Human Coronavirus NL-63 Infections in Children: a 1-Year Study
Nathalie Bastien,1
Joan L. Robinson,2
Alena Tse,2
Bonita E. Lee,2
Laura Hart,1 and
Yan Li1*
National Microbiology Laboratory, Public Health Agency of Canada, Winnipeg, Manitoba,1
Department of Pediatrics and Stollery Children's Hospital, University of Alberta, Edmonton, Alberta, Canada2
Received 17 May 2005/
Returned for modification 18 June 2005/
Accepted 25 June 2005

ABSTRACT
Human coronavirus NL63 (HCoV-NL63), a newly discovered coronavirus,
has been associated with acute respiratory tract infections
(ARI). Important questions pertaining to the contribution of
HCoV-NL63 to ARI and its impact on public health remain. We
reviewed HCoV-NL63 in specimens collected from 13 November 2002
to 31 December 2003 from the Stollery Children's Hospital on
patients of <17 years of age to assess the role of this virus
in ARI in children.

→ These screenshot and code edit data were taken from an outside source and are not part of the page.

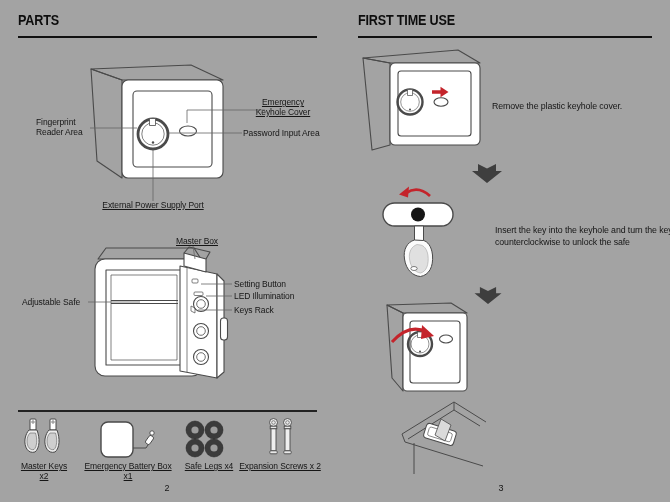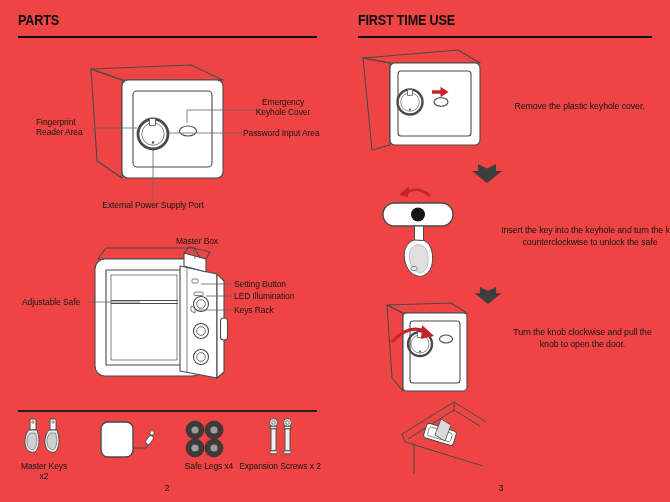"PARTS" .canvas { background: #ef4444 -> #a3a3a3 }
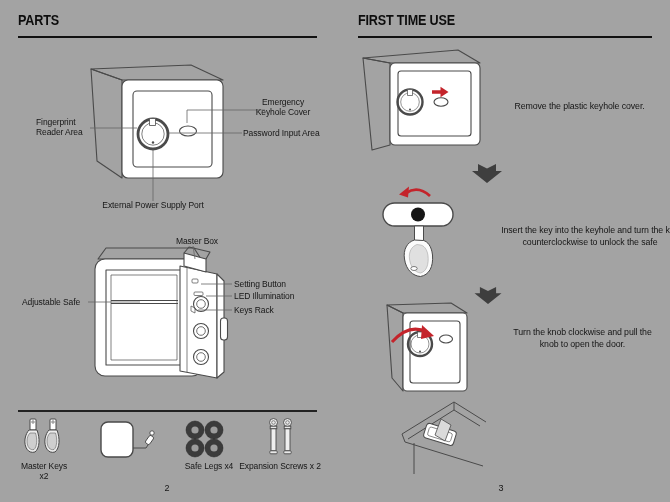"Emergency" .center { text-decoration: none -> underline }
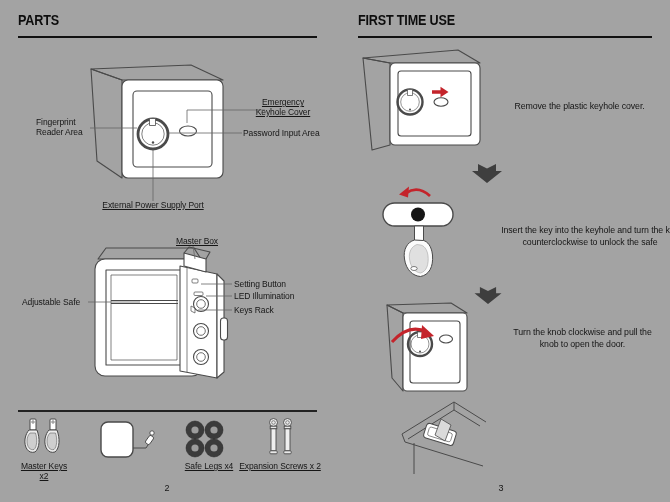"Remove the plastic keyhole cover." .step-text { text-align: center -> none }
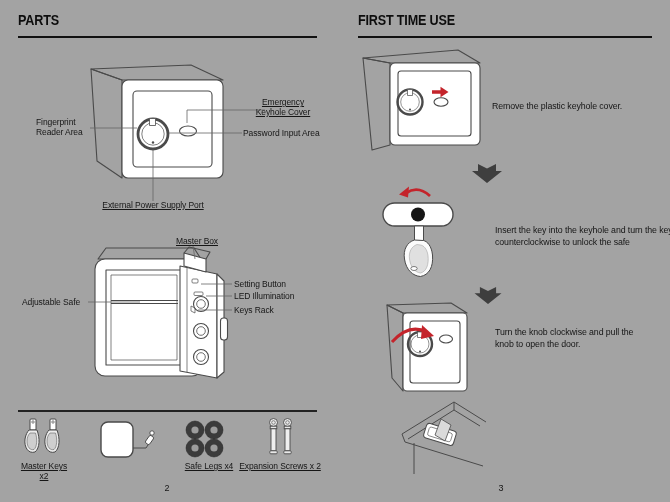"Turn the knob clockwise and" div.abs { html: <div>Turn the knob clockwise and pull the knob to open the door.</div> -> none }
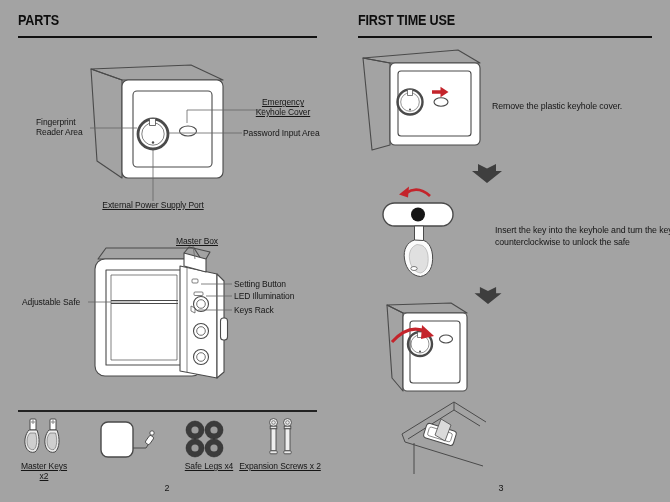"Emergency Battery Box x1" div.abs { html: none -> <div>Emergency Battery Box x1</div> }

Twenty-six of 1,240 specimens (2.1%) from
seven outpatients and 19 inpatients aged 7 days to 9.5 years
tested positive for HCoV-NL63 by reverse transcription-PCR.

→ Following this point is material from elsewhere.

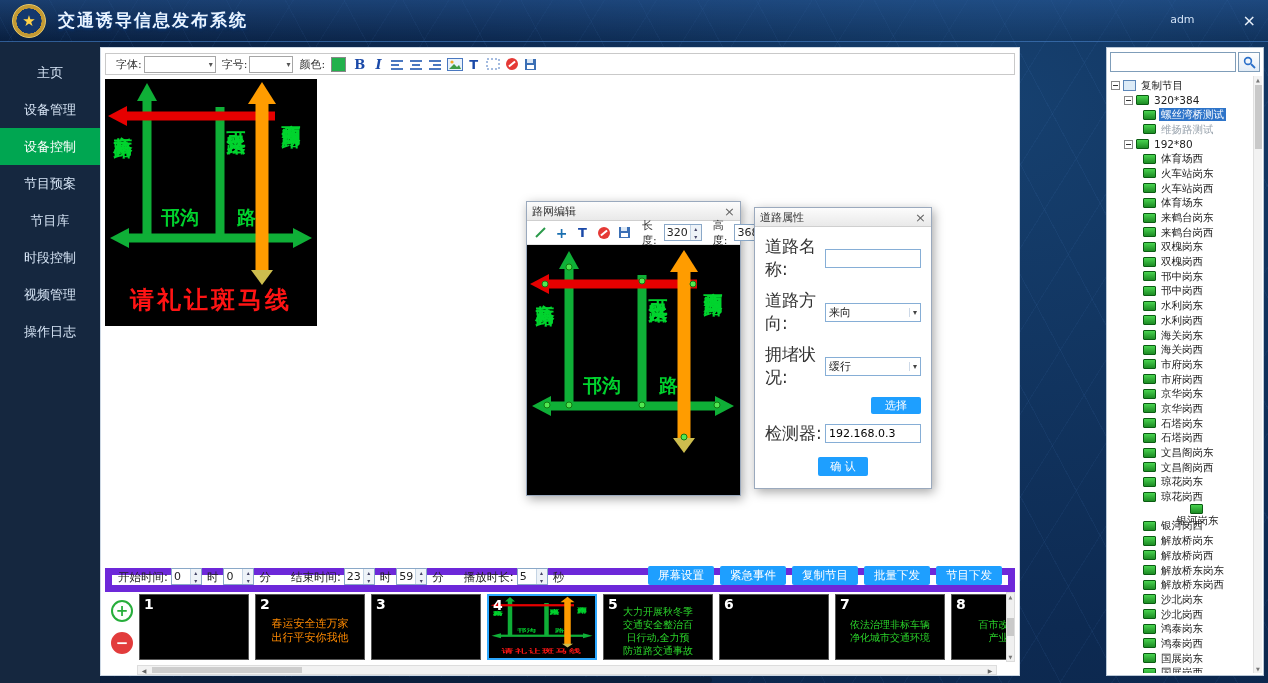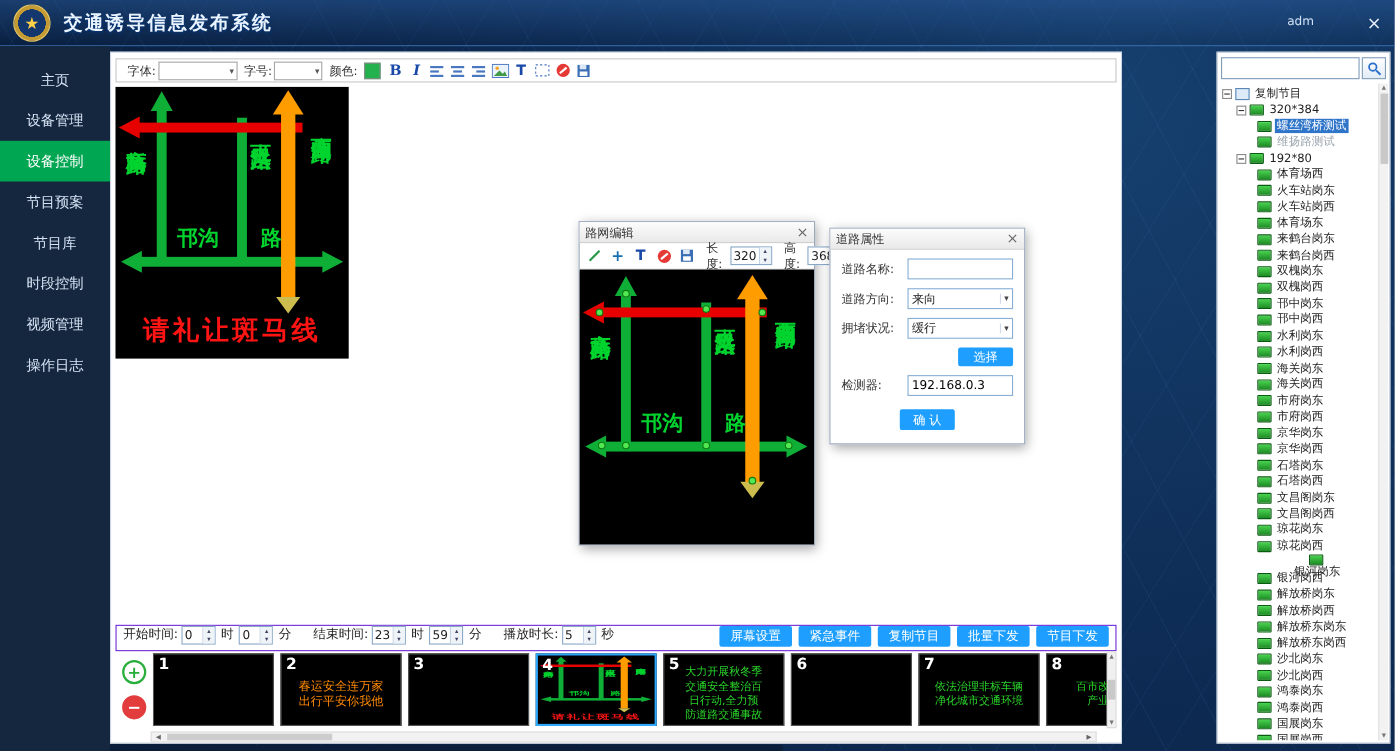"道路名称:" .prop-row label { font-size: 11px -> 17px }
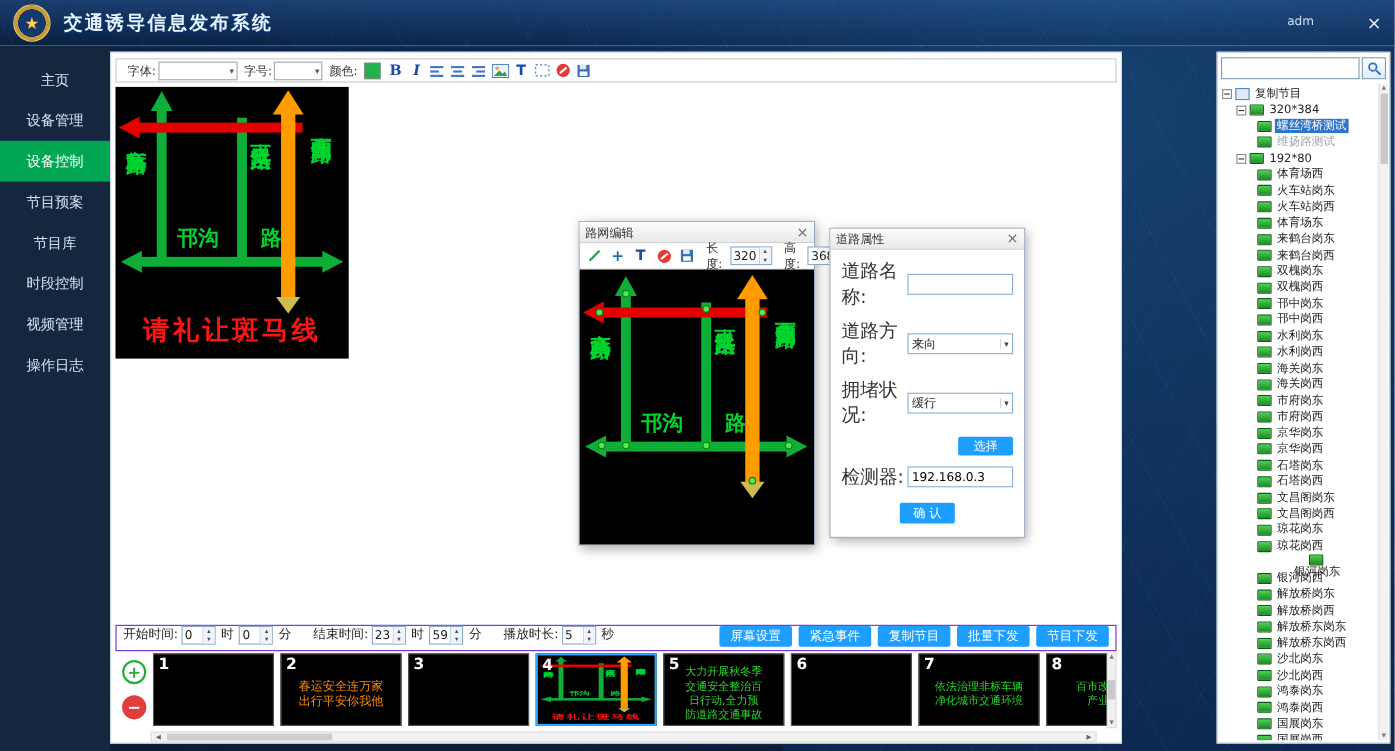"开始时间:" .time-bar { align-items: flex-start -> flex-end; border: 1px solid #6d28d9 -> 7px solid #6d28d9 }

The majority of outpatients (86%) had upper respiratory tract
infections, while the majority of inpatients (58%) had bronchiolitis.
Peak HCoV-NL63 activity occurred in March. These results provide
further evidence of the importance of HCoV-NL63 in ARI in children.

INTRODUCTION
Acute respiratory illnesses (ARI) are a major health problem
in people of all ages. They represent the leading cause of death
from infectious disease in Canada and exert a great economic
burden on the health care system (
7). The viruses most frequently
associated with respiratory tract infections include rhinoviruses,
coronaviruses, influenza viruses, parainfluenza viruses, respiratory
syncytial viruses (RSV), and adenoviruses. In children, RSV
is the leading cause of ARI resulting in hospitalization (
9,
13). More recently, human metapneumovirus virus (hMPV) has also
been identified as an important respiratory pathogen in children
(
14). In 2004, a new human coronavirus (HCoV), NL63 (HCoV-NL63),
was identified in clinical specimens from both infants and adults
with ARI in The Netherlands (
15). The virus was also identified
in Canada, Australia, Belgium, China, and Japan, providing evidence
for the worldwide distribution of HCoV-NL63 (
1-
4,
12,
15). Other
HCoVs have been associated with respiratory illnesses (
8). The
most common, HCoV-229E and HCoV-OC43, are responsible for up
30% of the common cold syndrome in certain populations. Recently,
a novel coronavirus, HCoV-severe acute respiratory syndrome,
has been associated with severe atypical pneumonia and caused
774 deaths worldwide from November 2002 to July 2003 (
16). Sequence
analyses of the complete genome of HCoV-NL63 revealed that the
virus is more closely related to HCoV-229E than to the other
human coronaviruses (
15). Preliminary data suggested that HCoV-NL63
may be an important respiratory tract pathogen in children,
similarly to RSV and hMPV (
2,
3,
5,
12,
15). In this study,
we looked for HCoV-NL63 in patients with ARI to assess the impact
of HCoV-NL63 infections on respiratory tract illnesses and to
describe the clinical course of this illness in children.

MATERIALS AND METHODS
Specimens.
Detection of HCoV-NL63 was performed in nasopharyngeal (NP)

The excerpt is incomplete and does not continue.